Digital Detoxing: Try these tips to escape the overwhelming world of digital devices
A constant presence on your phone can be overwhelming and cause a great deal of stress
Do you find yourself mindlessly scrolling through social media for hours, whiling away valuable time, time that could be spent on productive tasks or used to meet deadlines on the latest project you've been assigned? Do you find yourself getting anxious without the presence of a rectangle box in your hand?
A constant presence on your phone can be overwhelming and cause a great deal of stress, self-image problems, low self-esteem, sleep problems, unhealthy eating habits, lack of time management, work ethic problems, anxiety and depression.
Experts say that heavy smartphone use can cause changes in your brain. Every swipe, every like, and every comment sends a hit of dopamine to the same area of your brain that responds to addictive drugs like cocaine.
Smartphone addiction is a serious problem that has been taking over the world. Despite not being a medical diagnosis, it is still a serious issue and is one to be wary of. Stories of children and adults growing violent, losing patience, and experiencing high levels of stress are all over the internet, causing apprehension over extensive mobile usage. In such a world, digital detoxing is extremely crucial.

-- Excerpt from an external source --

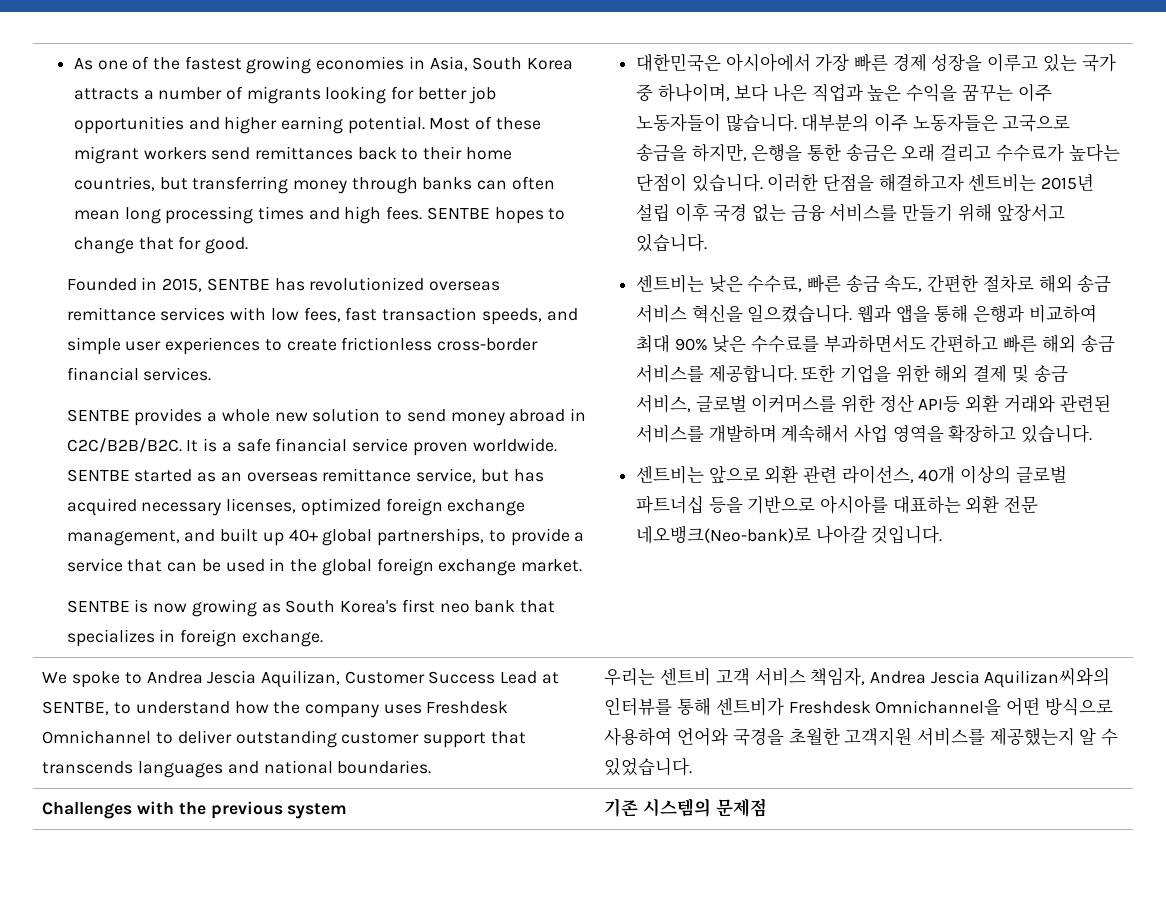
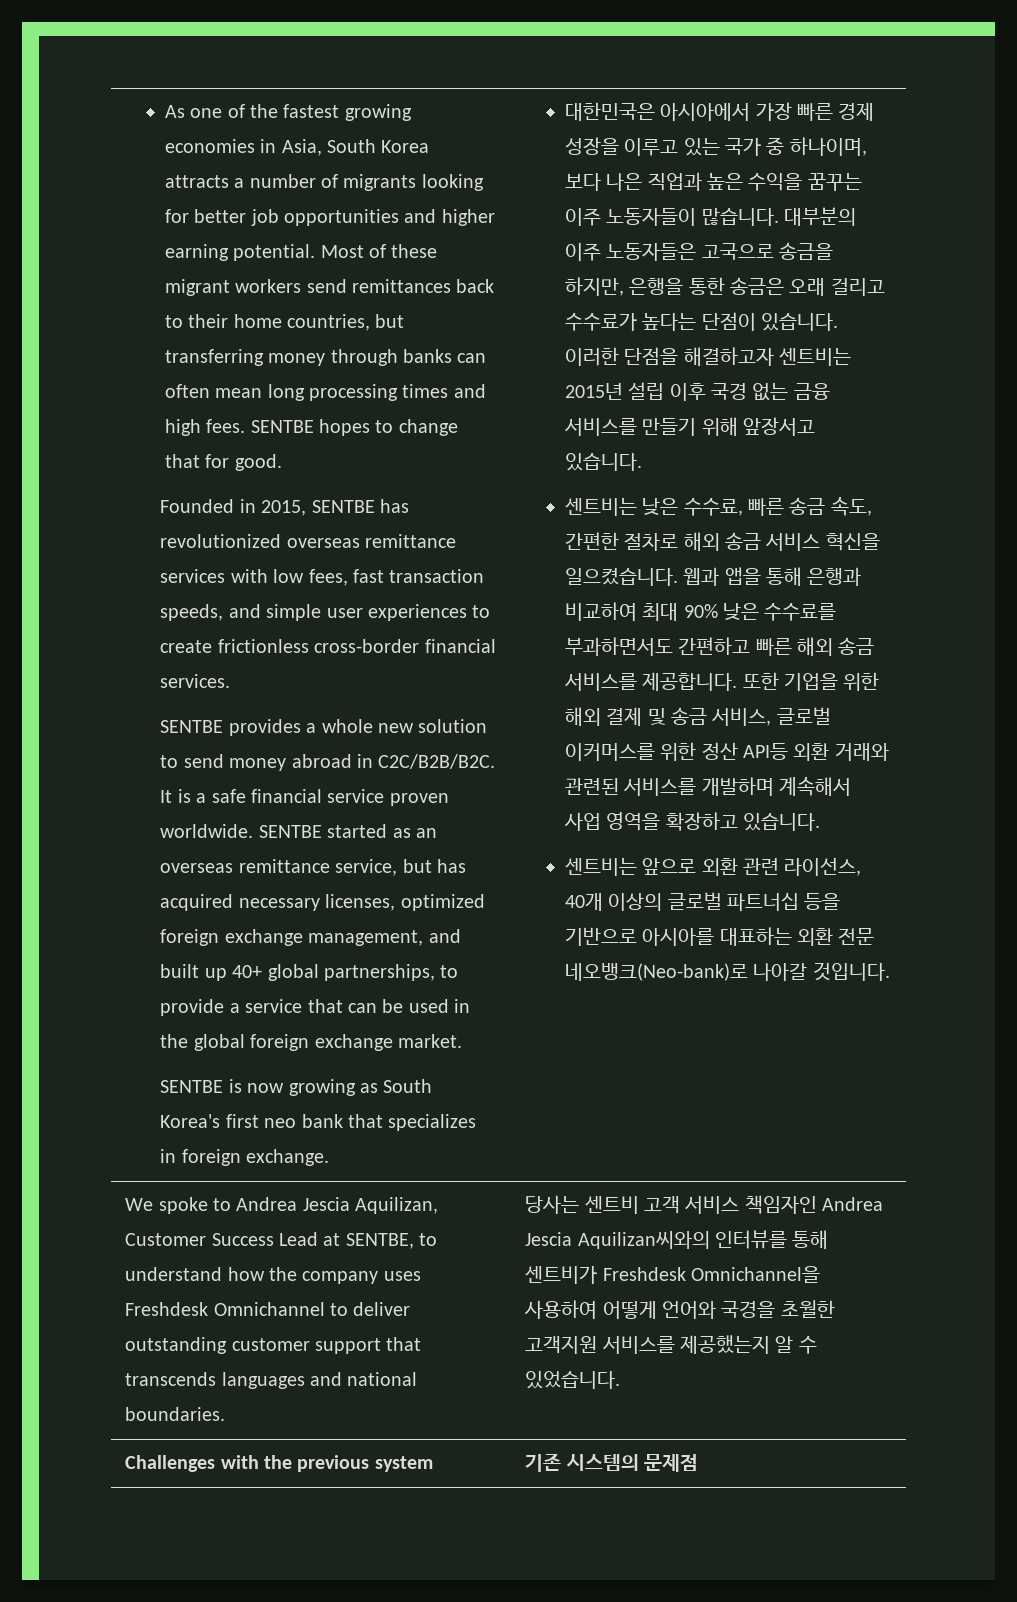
- 우리는 센트비 고객 서비스 책임자, Andrea Jescia Aquilizan씨와의 인터뷰를 통해 센트비가 Freshdesk Omnichannel을 어떤 방식으로 사용하여 언어와 국경을 초월한 고객지원 서비스를 제공했는지 알 수 있었습니다.
+ 당사는 센트비 고객 서비스 책임자인 Andrea Jescia Aquilizan씨와의 인터뷰를 통해 센트비가 Freshdesk Omnichannel을 사용하여 어떻게 언어와 국경을 초월한 고객지원 서비스를 제공했는지 알 수 있었습니다.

Although extended smartphone usage is detrimental to our mental health and self-image, it is impractical to suggest that we give up our devices altogether. They make up a huge part of our lives, both for personal and professional purposes. Digital Detoxing offers a healthy way to deal with the stresses of the digital world.
How to practise Digital Detoxing:
Pay attention to your emotions when you use your phone
Social Media contains a huge deal of controversial stories along with fake curated content that could sometimes leave us envious, drained, jealous or angered among many other negative emotions. It makes us aware of too many things at the same time, leaving us overwhelmed and guilty about things in the world we can't change on our own. Consider why you use your phone at certain times. Are you bored? Do you need it for work or academic purposes? Does checking your phone make you feel better or worse? If it's causing you problems, attempt to reduce the amount of time you use it every day.
Schedule Time Away From Screens Throughout the Day
Make it a point to put your phone away when you do not need it. Avoid using your phone during mealtime or bathroom breaks. A study published in the journal Environment and Behavior in 2014 discovered that even if we aren't checking our phones, simply having them on the table during a conversation can reduce the quality of the interaction. You can also try setting reminders on your phone that let you know when to catch a break.
Use apps to track your usage
Several social media apps have trackers that monitor how much time you spend on the app. There are features to assist you minimise your app usage. Some apps can even restrict your access to social networking sites for a set period of time or provide you with a thorough report on where you're wasting your time. This can help you reduce your reliance on your phone and regain some control. iPhone users can set limits using the Screen Time feature. Digital Wellbeing works similarly on Google devices.
Disconnect at night before bedtime
Attempt to disconnect or turn off your phone before going to bed, use the DO not Disturb or set a timer for 9 or 10 pm. Extensive phone use can interrupt your sleep habits; this will assist you in developing a bedtime routine and improving your sleep.
Turn off notifications
Having your notifications on will keep you on high alert for the notification sound, and will serve as a distraction to your main tasks. Turning it off can help defeat the urge to keep checking your phone every time it makes a sound,
Create no-phone areas
It would be a good idea to have no phone zones in your house or office where phone use is prohibited. This will help create spaces for you to relax and give you freedom from mindless scrolling and self-sabotaging through your phone.
Clean up your social media accounts
Set monthly or seasonal reminders to clean your phone. Remove content, followers, comments, notes or messages that are no longer of use or produce negative emotions. Cleaning your phone could also help in improving your mood and in protecting your self-image.
Take precautions to protect your eyes
Continuous exposure to the blue light emitted by our devices can cause harm to our eyesight, or cause other eye-related problems. Consider seeing an optometrist when you have to spend significant periods on your devices.